4) Moose meat is a secret weapon used by hunters to trick non-hunters into liking game meat. They don’t suspect they are eating wild game until you tell them they are not eating beef, so this makes the moose a sure thing on our list of delectable protein delivery systems. Also, moose are huge and they have a lot of meat hanging on their bones and they will feed a family for a year if used properly.
3) Bison have to make the list, since their meat can also be mistaken for beef. They are a qualified candidate if they are handled properly in both the field and the processing. They are located in the wild and on large ranches in the Midwest and the West, so availability is not a problem. However, older bison are not that edible so shooting younger animals is one way to guarantee awesome table fare.
2) The Whitetail deer is the most abundant and most eaten deer of them all, so any game meat list demands that Whitetails are on it. From back straps, roasts, rump steaks and ground meat, the Whitetail has it all and it is all good. Even old bucks can taste great and their expansive habitat make them a dependable food source. The Whitetail should be at the top of the list if not for the unbelievable uniqueness of our animal that is our number one.

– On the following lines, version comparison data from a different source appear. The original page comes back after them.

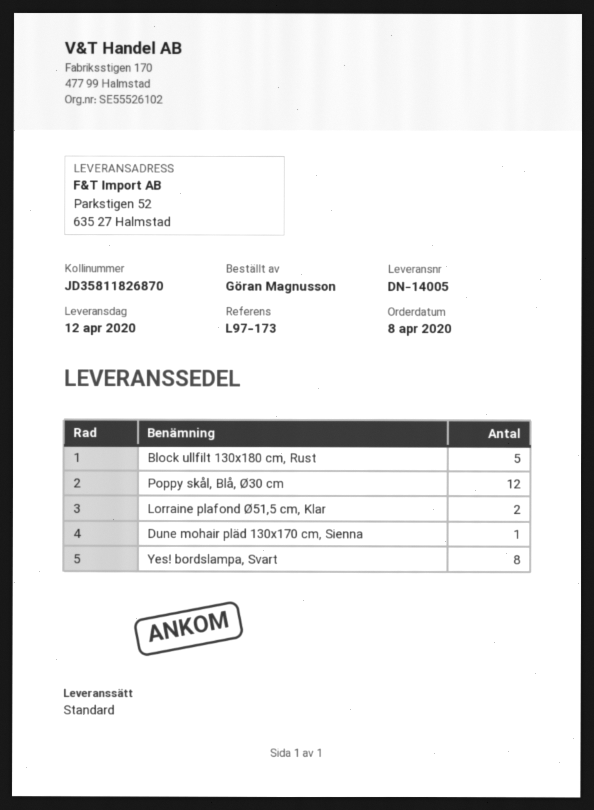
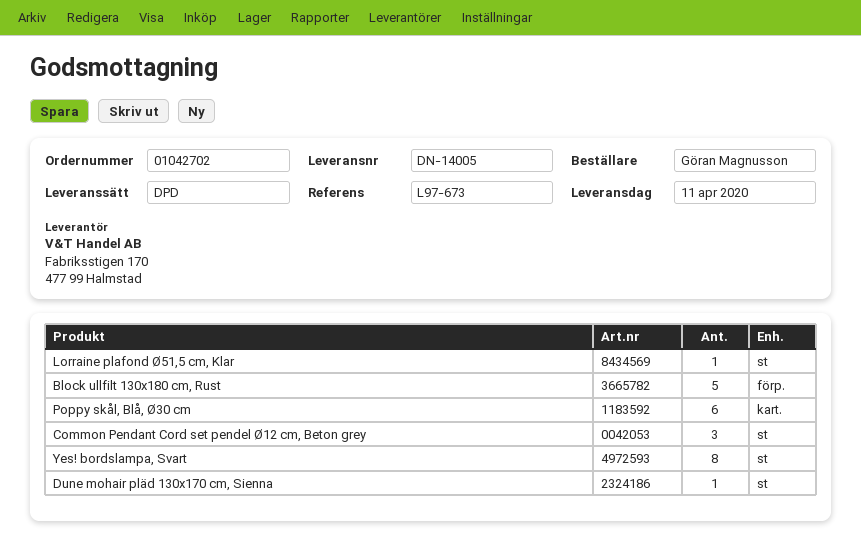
delivery date: 2020-04-12 -> 2020-04-11
reference: L97-173 -> L97-673
shipping method: standard -> DPD
Poppy skål, Blå, Ø30 cm: 12 -> 6
Lorraine plafond Ø51,5 cm, Klar: 2 -> 1
Common Pendant Cord set pendel Ø12 cm, Beton grey: none -> 3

1) Without a doubt, the mountain sheep (Dall, Bighorn, Desert Bighorn and Stone sheep) offer the finest tasting meat ever to be consumed by mankind. The meat of the mountain sheep is so unique that when it is cooked directly over a fire, it tastes like it is pre-seasoned, which it is (by nature.) Anyone who has ever eaten a mountain sheep of North America will concur that these horned animals offer up the finest tasting mountain meat in the world.